*What you should do:* Only text lines belong in the answer: the lines from the first one in the records through the line with "document | ✓ | ✓", copied exactly.

------ Provided records ------

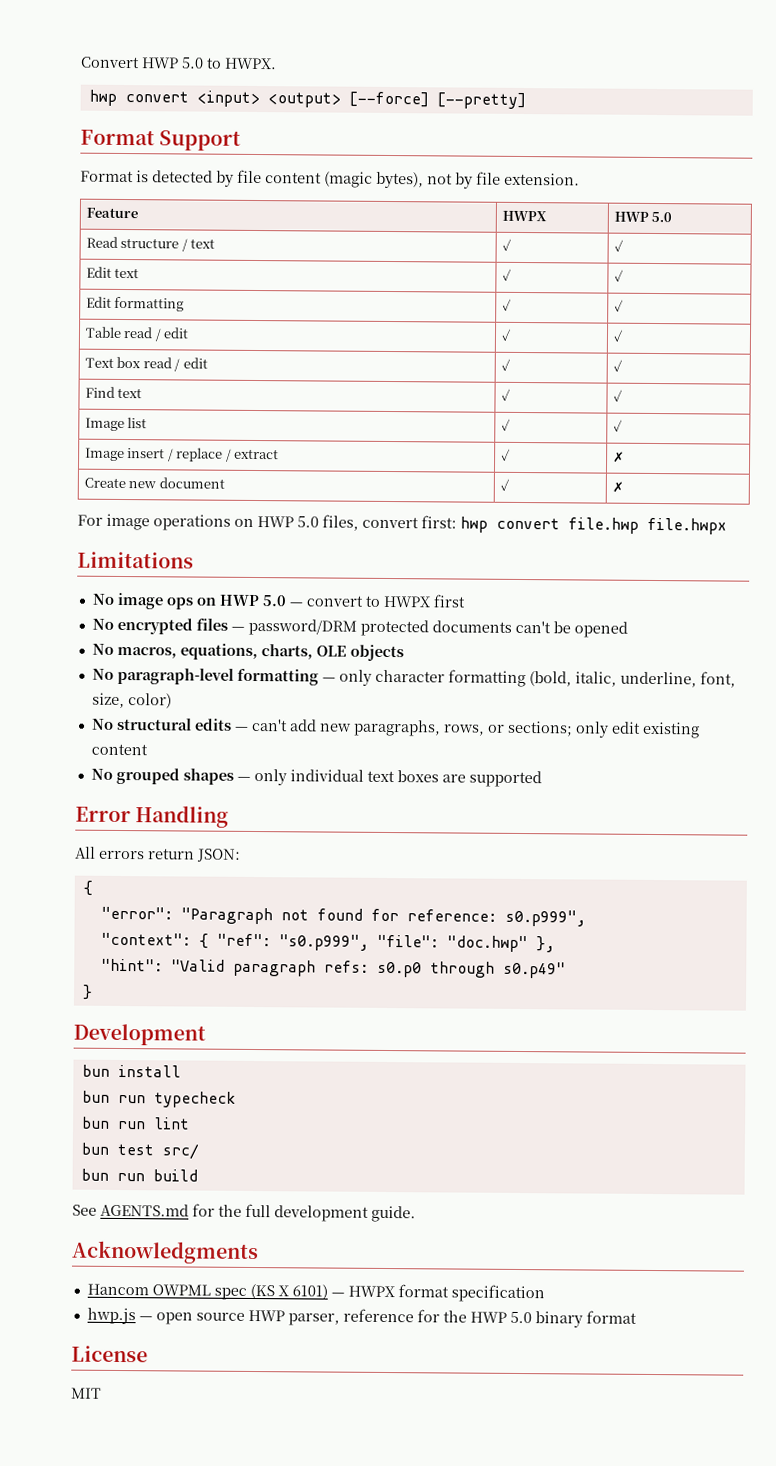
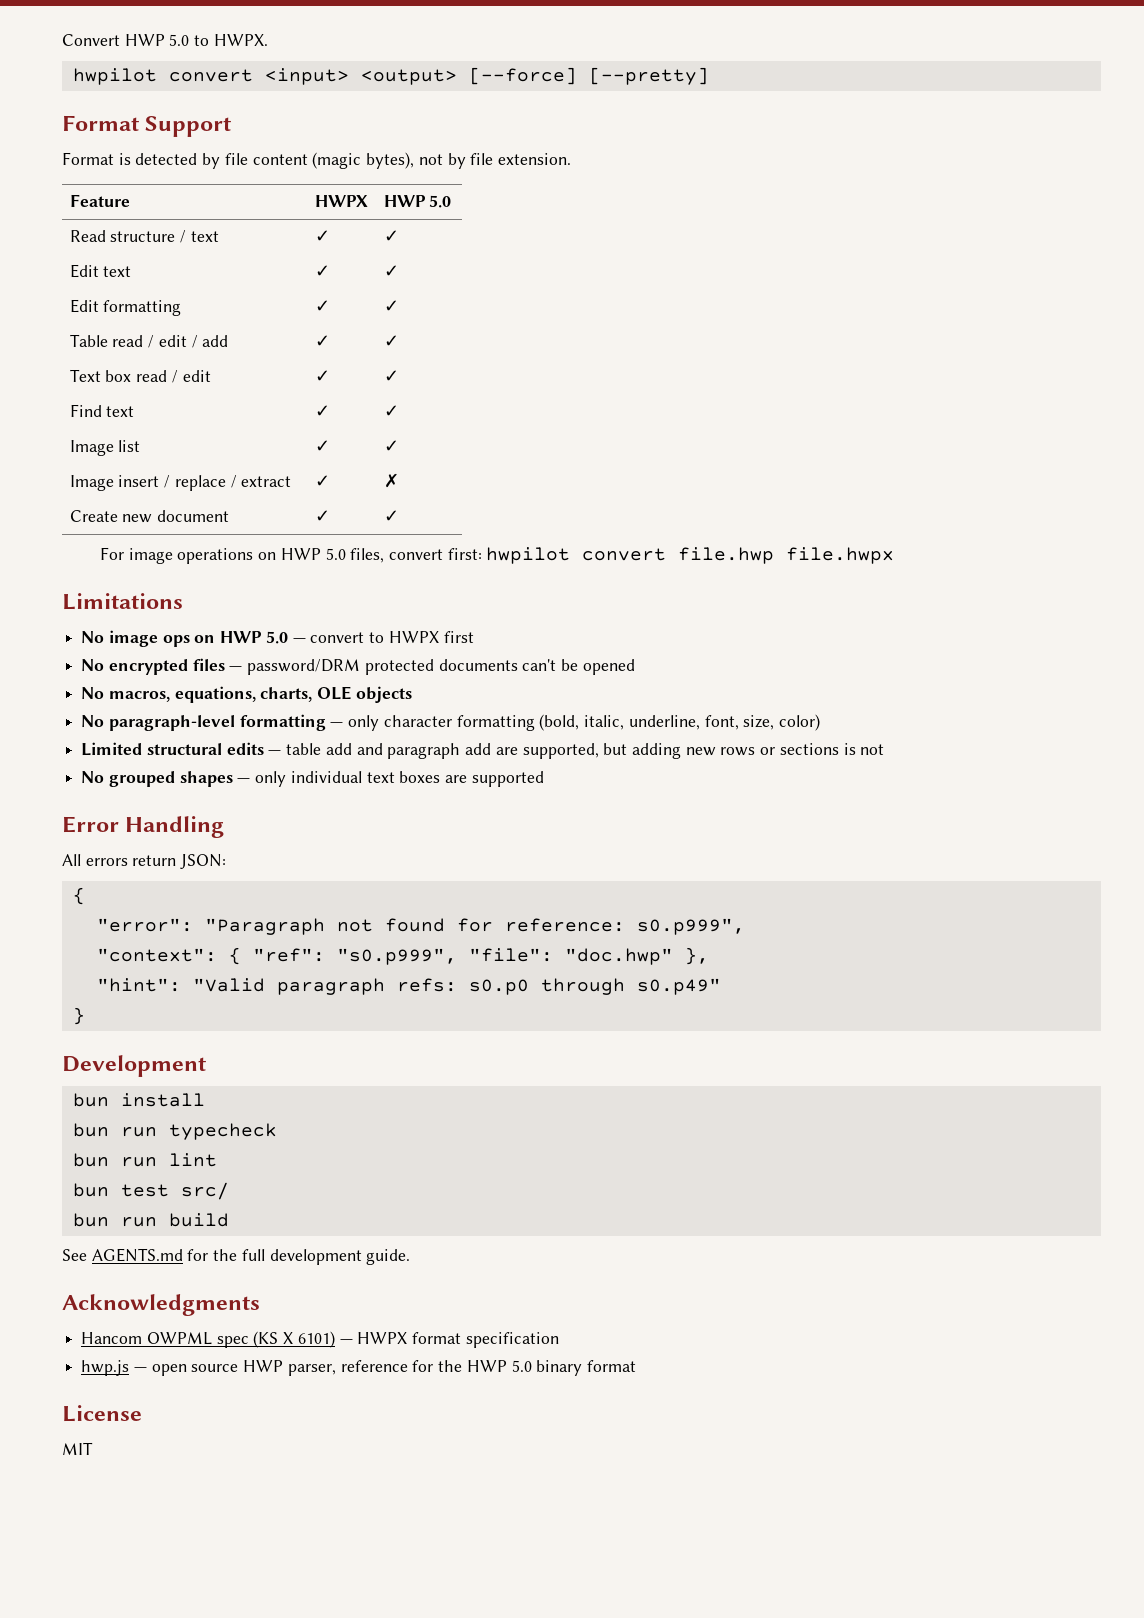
- hwp convert <input> <output> [--force] [--pretty]
+ hwpilot convert <input> <output> [--force] [--pretty]
- Table read / edit | ✓ | ✓
+ Table read / edit / add | ✓ | ✓
- Create new document | ✓ | ✗
+ Create new document | ✓ | ✓
- For image operations on HWP 5.0 files, convert first: hwp convert file.hwp file.hwpx
+ For image operations on HWP 5.0 files, convert first: hwpilot convert file.hwp file.hwpx
- No structural edits — can't add new paragraphs, rows, or sections; only edit existing content
+ Limited structural edits — table add and paragraph add are supported, but adding new rows or sections is not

------

*Solution to the problem:*
- hwp convert <input> <output> [--force] [--pretty]
+ hwpilot convert <input> <output> [--force] [--pretty]
- Table read / edit | ✓ | ✓
+ Table read / edit / add | ✓ | ✓
- Create new document | ✓ | ✗
+ Create new document | ✓ | ✓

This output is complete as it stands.